Published: 19 March 2010



Mercury poisoning can occur as a result of occupational hazard or suicide attempt. This article presents a 36-year-old case admitted to emergency department (ED) due to exposure to metallic mercury.

Case Presentatıon

A 36-year-old woman presented to the ED with a three-day history of abdominal pain, diarrhea and fever.

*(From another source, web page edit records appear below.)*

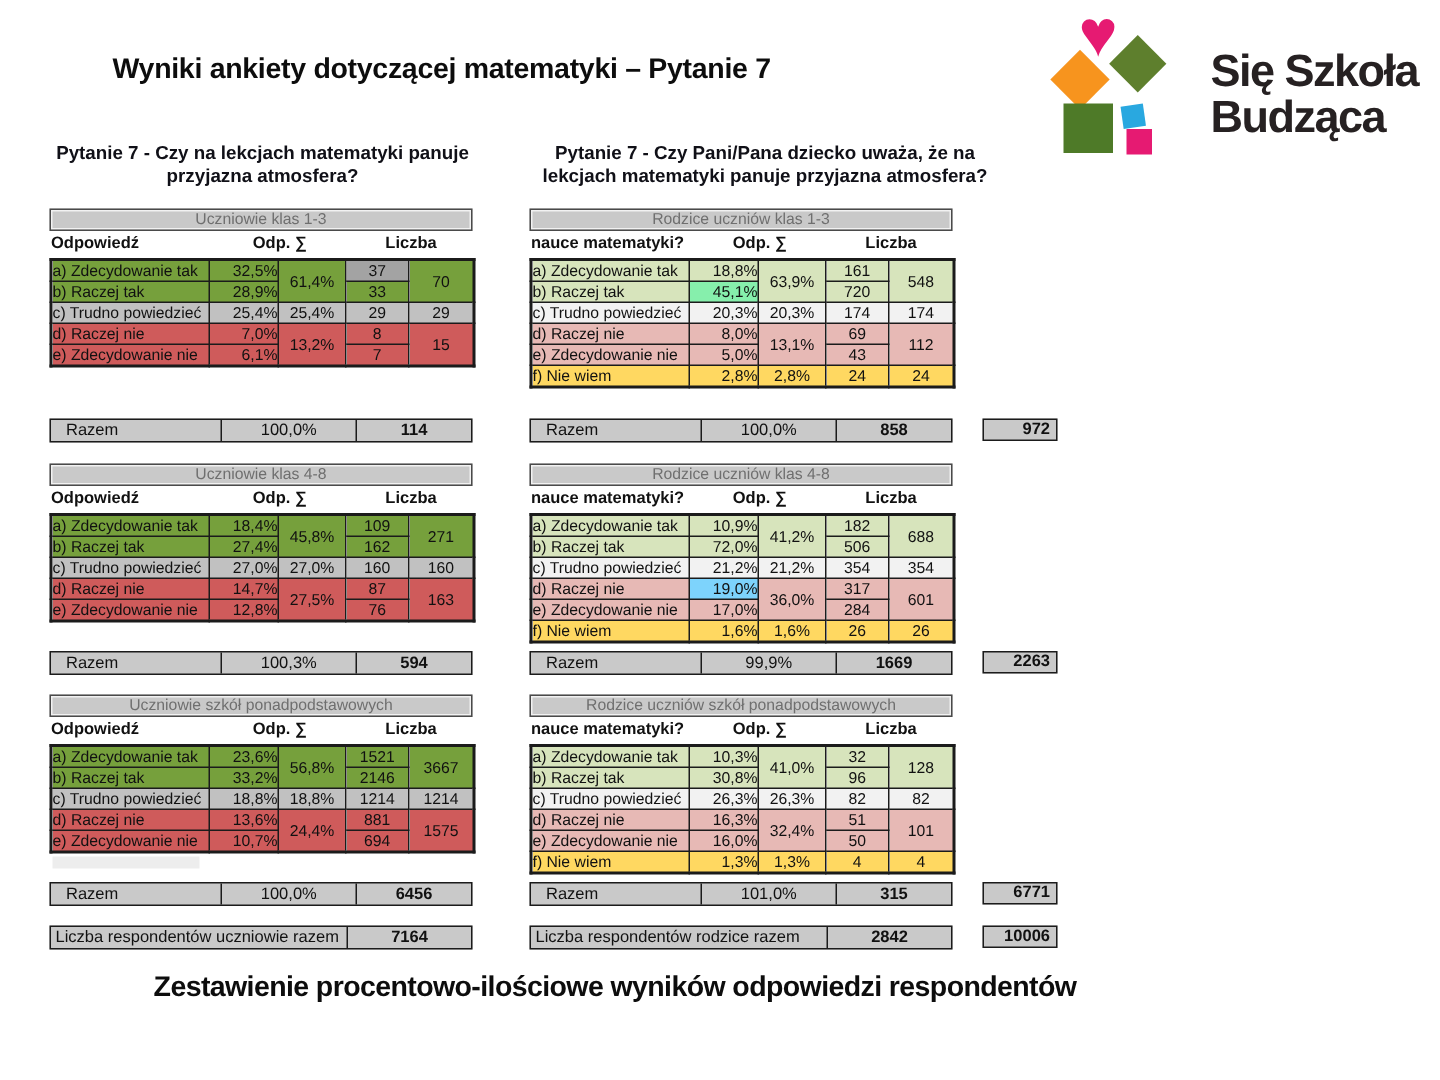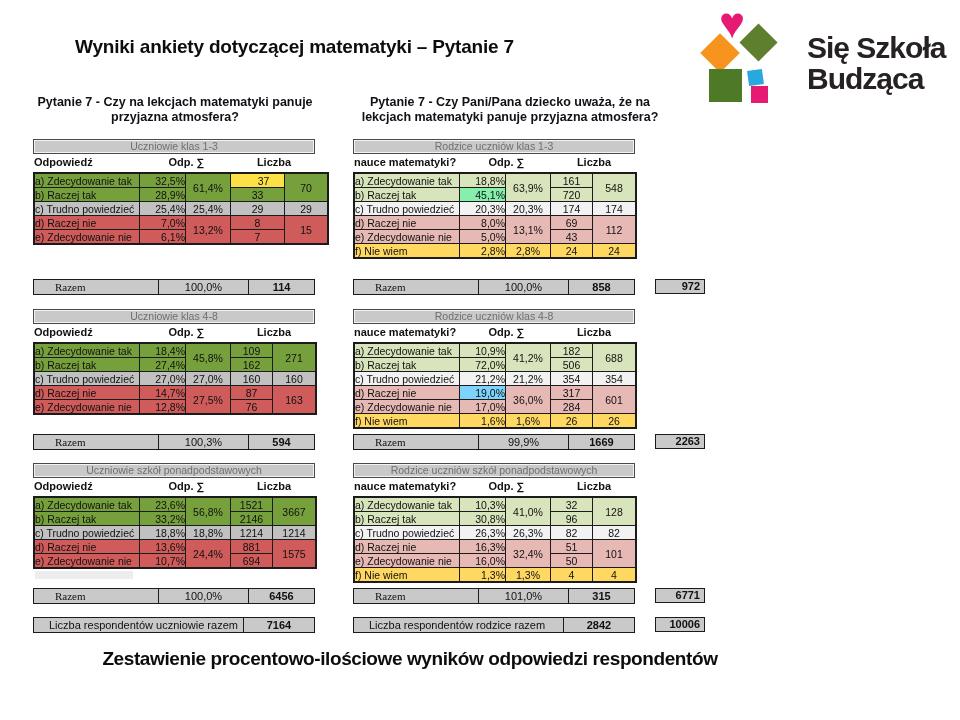"37" td.cnt { background: #fde047 -> #a3a3a3; padding-left: 12px -> none }
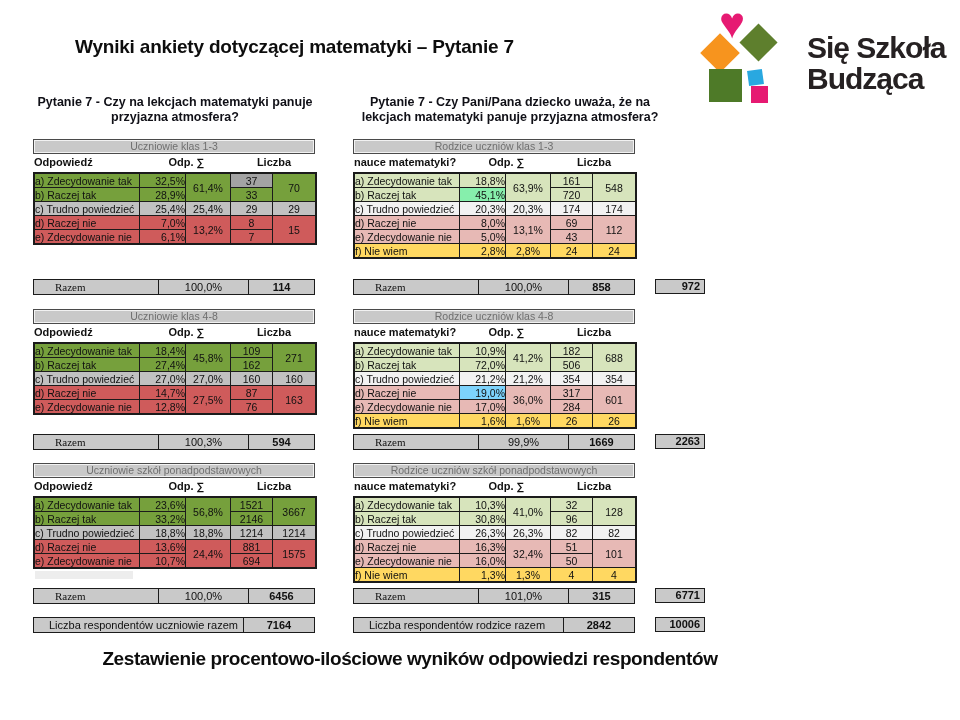"Razem" .rz-label { font-family: Liberation Serif, serif -> none; padding-left: 21px -> 10px }
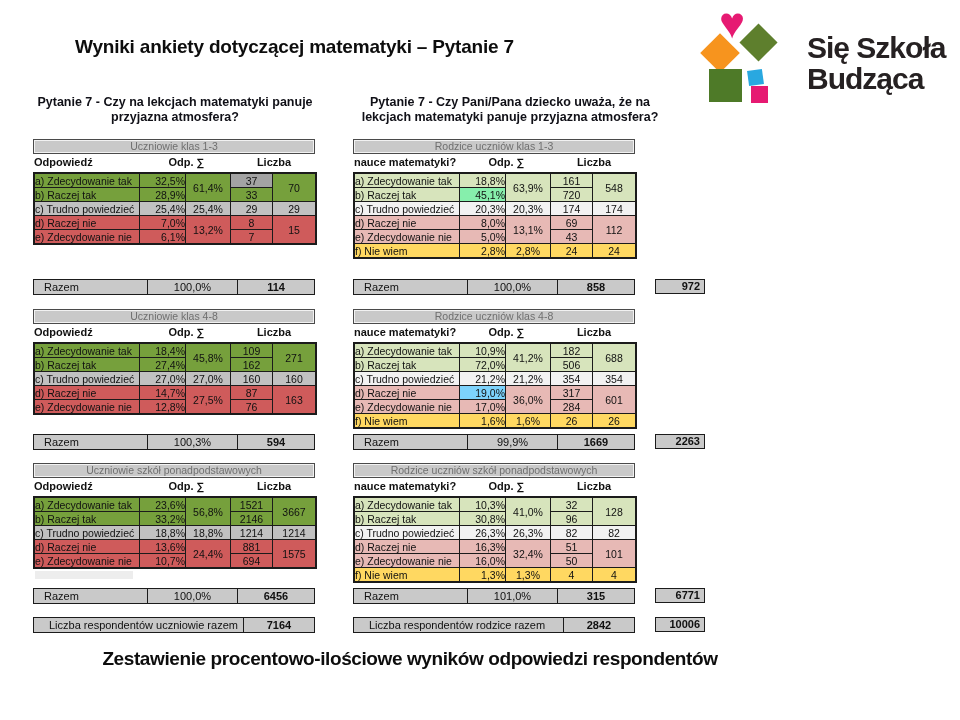"Liczba respondentów uczniowie razem" .rp-label { padding-left: 15px -> 3px }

One week ago her daughter had brought mercury in the liquid form from the school. She had put it on the heating stove. One day later, her 14-month old sister baby got fever and died before admission to the hospital. Her blood pressure was 134/87 mmHg; temperature, 40.2°C; heart rate 105 bpm and regular; respiration, 18 bpm; O2 saturation, 96%. Nothing was remarkable on examination and routine laboratory tests. As serine or urinary mercury levels could not be tested in the city, symptomatic chelation treatment with N-acetyl cysteine (NAC) was instituted with regard to presumptive diagnosis and history. At the 7th day of admission she was discharged without any sequelae or complaint. At the discharge day blood was drawn and sent for mercury levels which turned out to be 30 μg/dL (normal range: 0 - 10 μg/dL).


Public education on poisoning and the potential hazards of mercury are of vital importance for community health.